* _Source data_
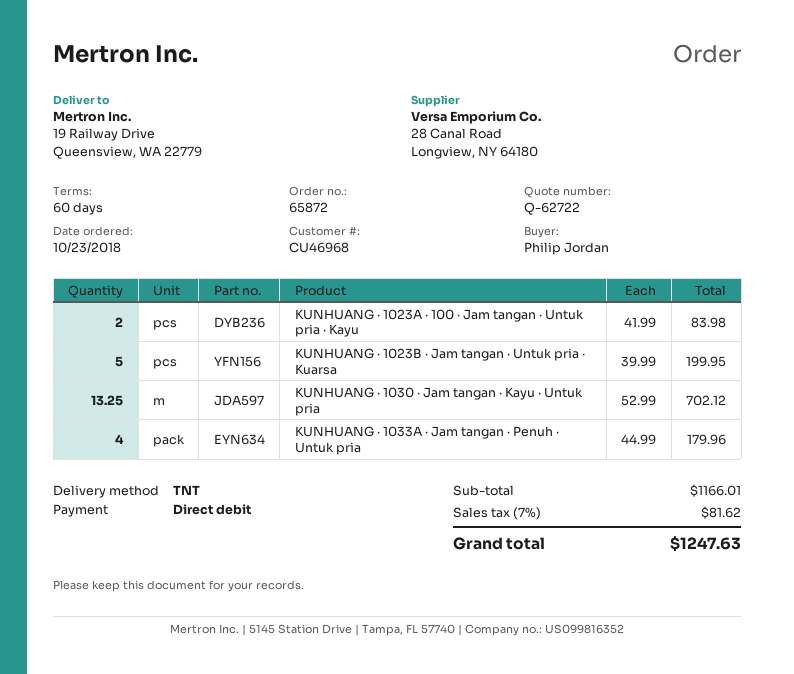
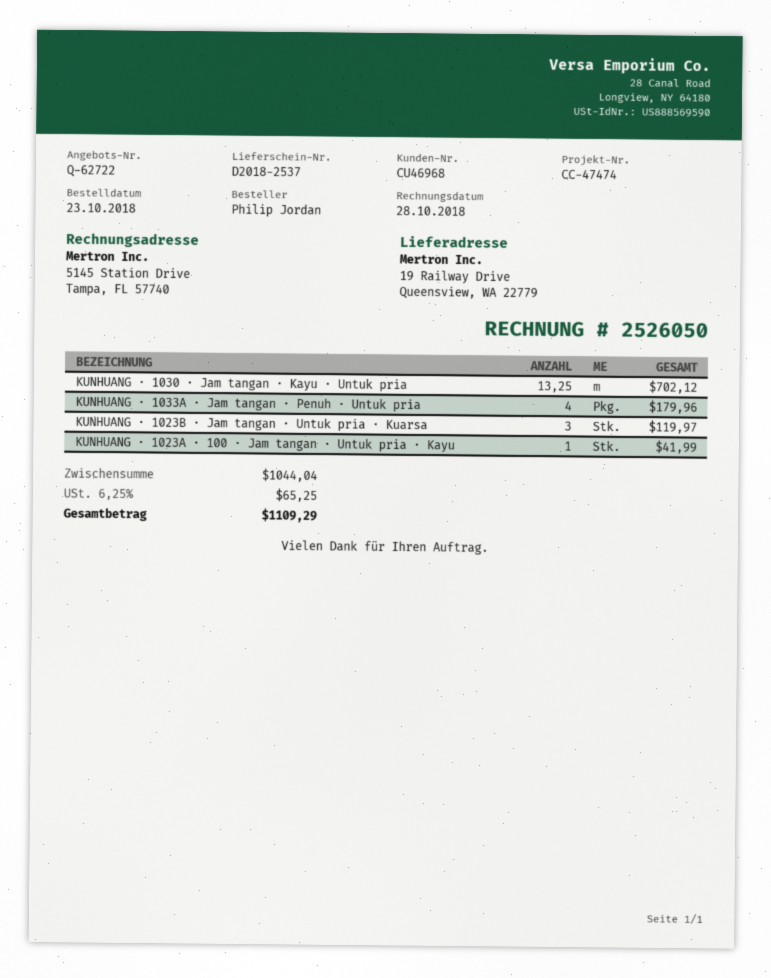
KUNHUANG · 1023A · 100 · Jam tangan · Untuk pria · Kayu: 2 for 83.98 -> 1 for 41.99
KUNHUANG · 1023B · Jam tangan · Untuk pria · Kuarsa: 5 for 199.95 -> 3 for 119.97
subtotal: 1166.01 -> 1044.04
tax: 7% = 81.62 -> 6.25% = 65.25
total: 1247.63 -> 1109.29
...
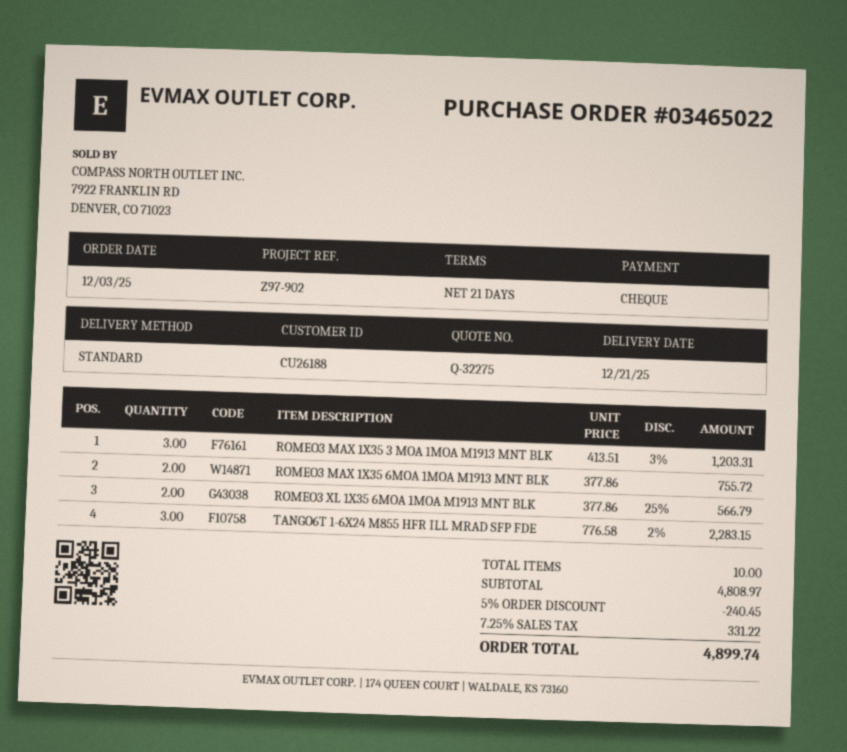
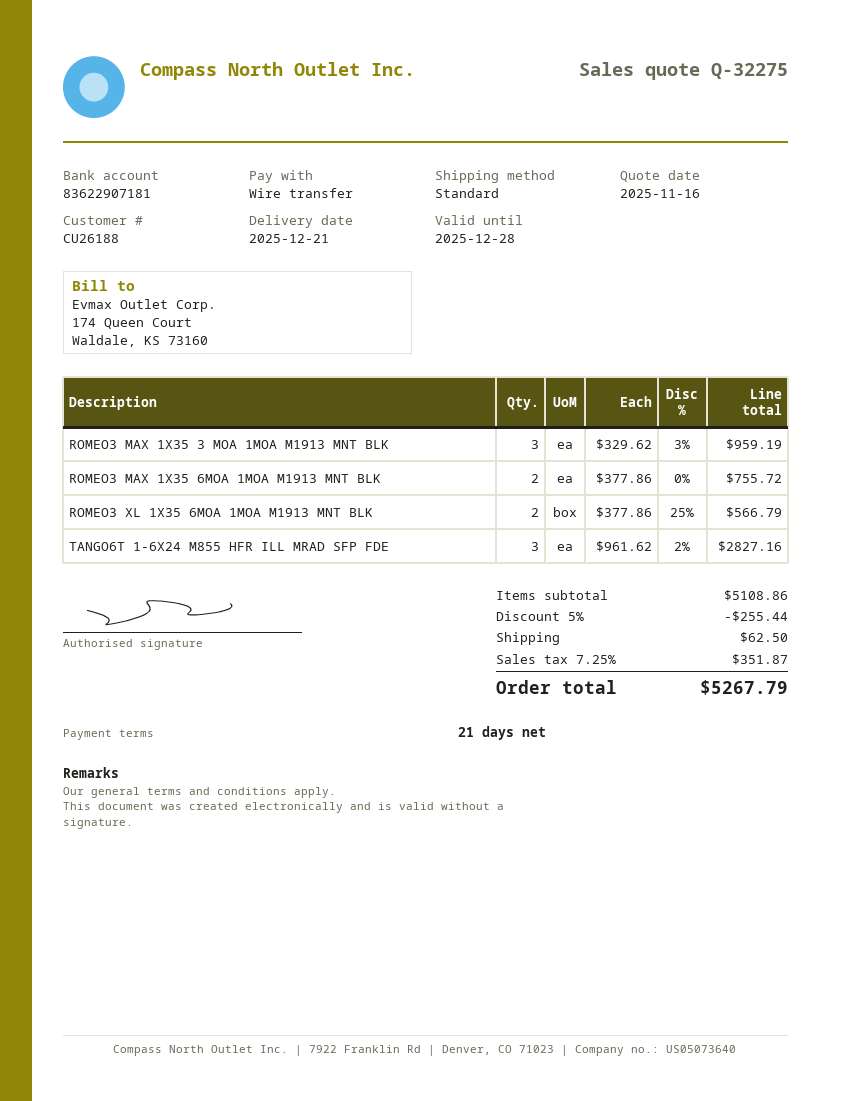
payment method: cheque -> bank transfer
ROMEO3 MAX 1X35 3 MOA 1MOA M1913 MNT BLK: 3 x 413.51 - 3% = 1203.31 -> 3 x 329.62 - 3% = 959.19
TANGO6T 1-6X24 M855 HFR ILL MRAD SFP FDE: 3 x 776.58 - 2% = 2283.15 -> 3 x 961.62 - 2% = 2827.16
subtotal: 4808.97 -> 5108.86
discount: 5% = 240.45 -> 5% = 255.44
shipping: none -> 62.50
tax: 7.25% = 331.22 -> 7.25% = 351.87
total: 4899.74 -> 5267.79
==
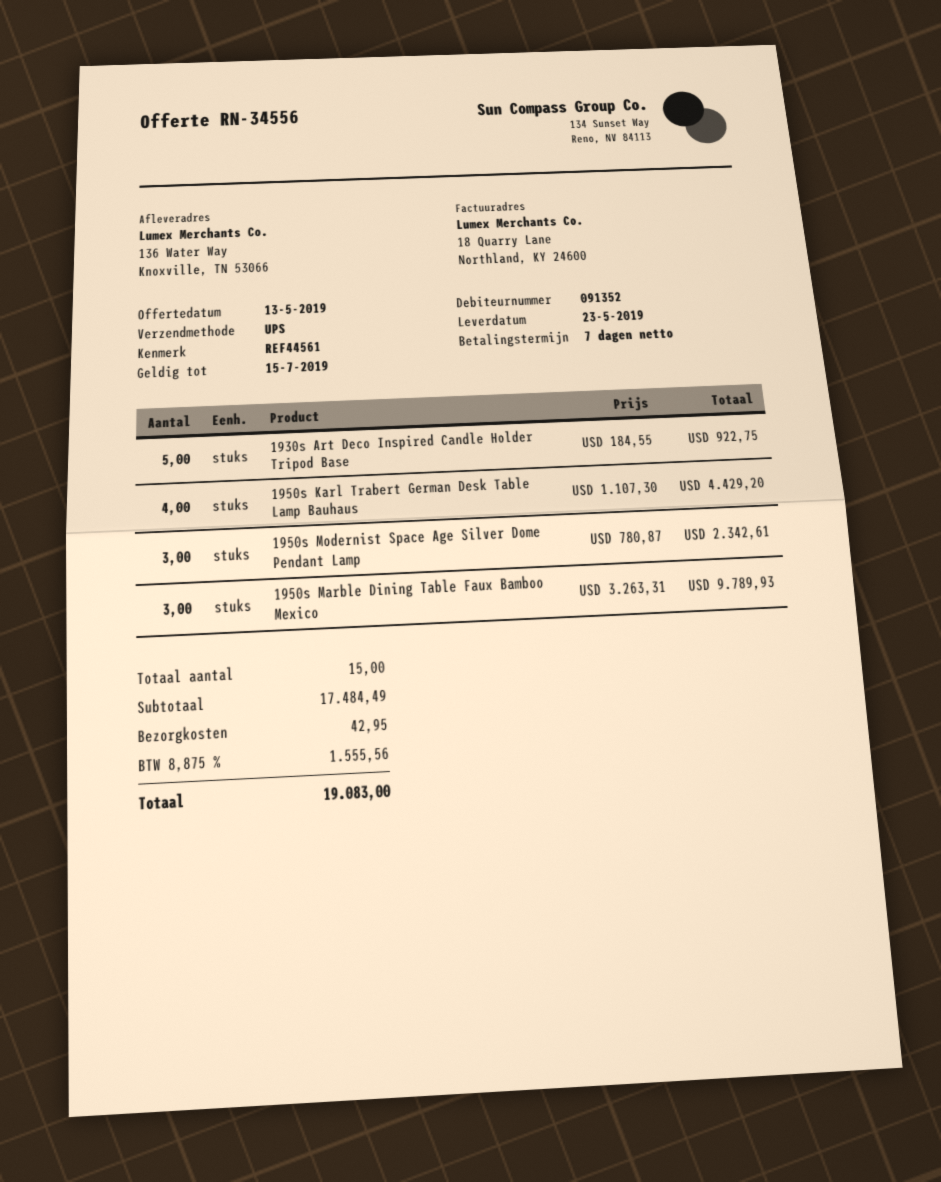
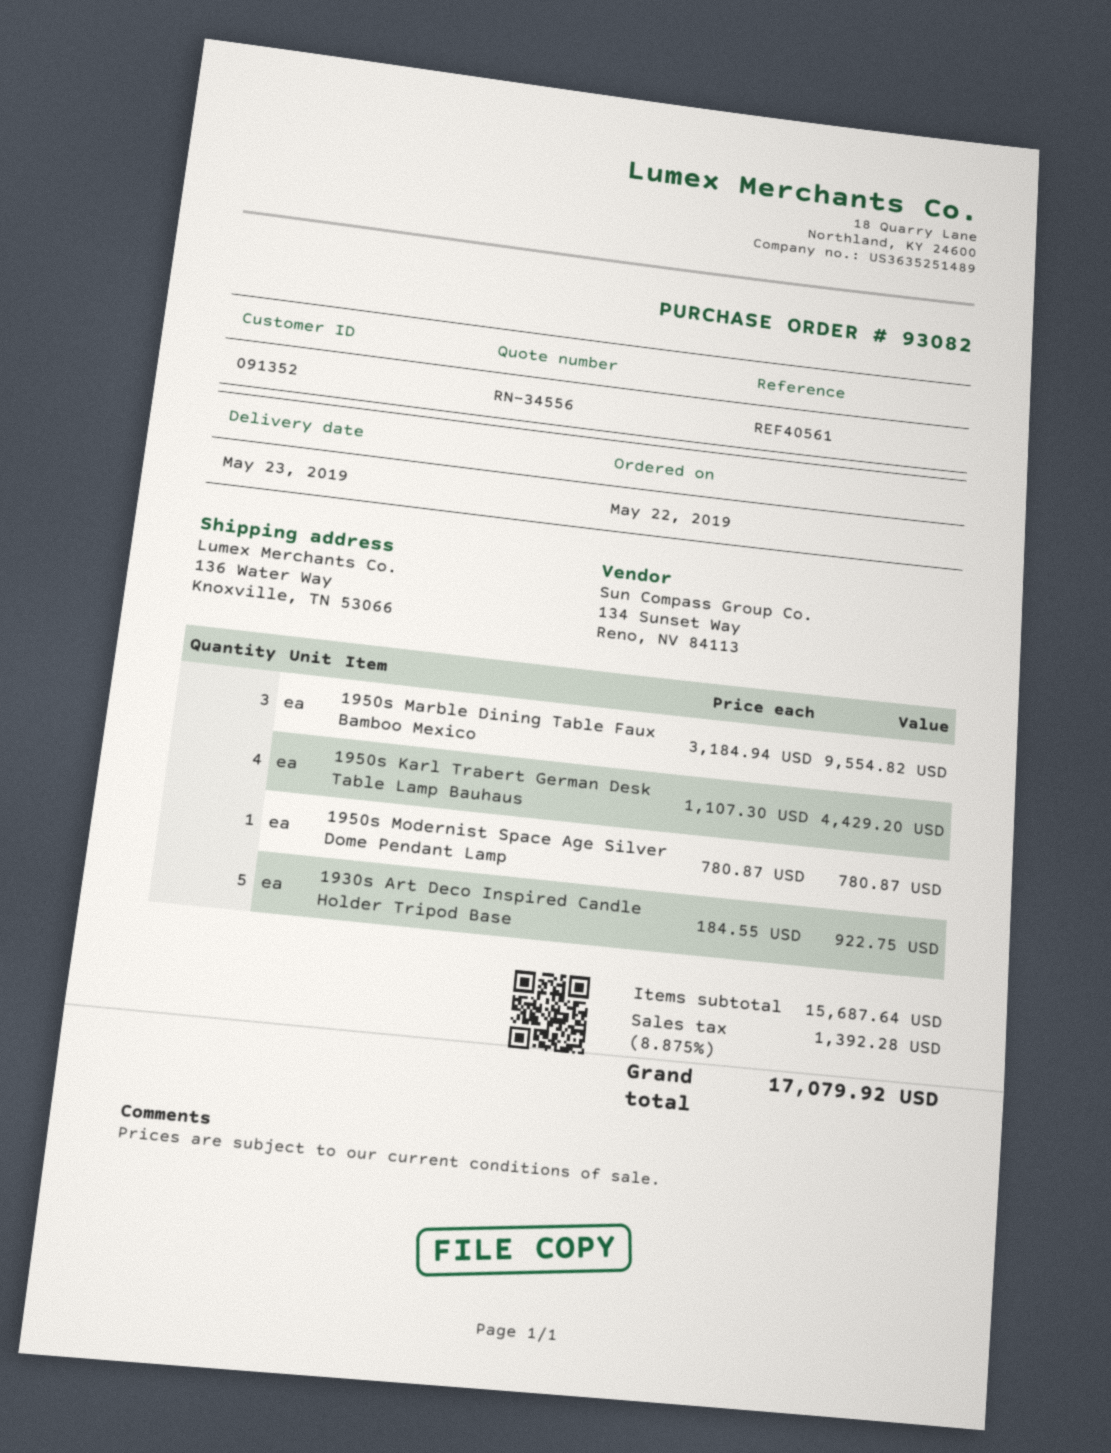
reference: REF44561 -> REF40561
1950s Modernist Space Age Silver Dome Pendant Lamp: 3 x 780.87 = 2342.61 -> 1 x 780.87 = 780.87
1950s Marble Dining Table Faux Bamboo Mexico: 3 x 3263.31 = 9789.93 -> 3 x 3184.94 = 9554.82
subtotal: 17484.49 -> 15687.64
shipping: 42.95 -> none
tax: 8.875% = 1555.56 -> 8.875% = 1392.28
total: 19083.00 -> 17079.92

* _Problem_
From the data above, copy out every line with the string "tangan" in it.

* _Your response_
KUNHUANG · 1023A · 100 · Jam tangan · Untuk pria · Kayu: 2 for 83.98 -> 1 for 41.99
KUNHUANG · 1023B · Jam tangan · Untuk pria · Kuarsa: 5 for 199.95 -> 3 for 119.97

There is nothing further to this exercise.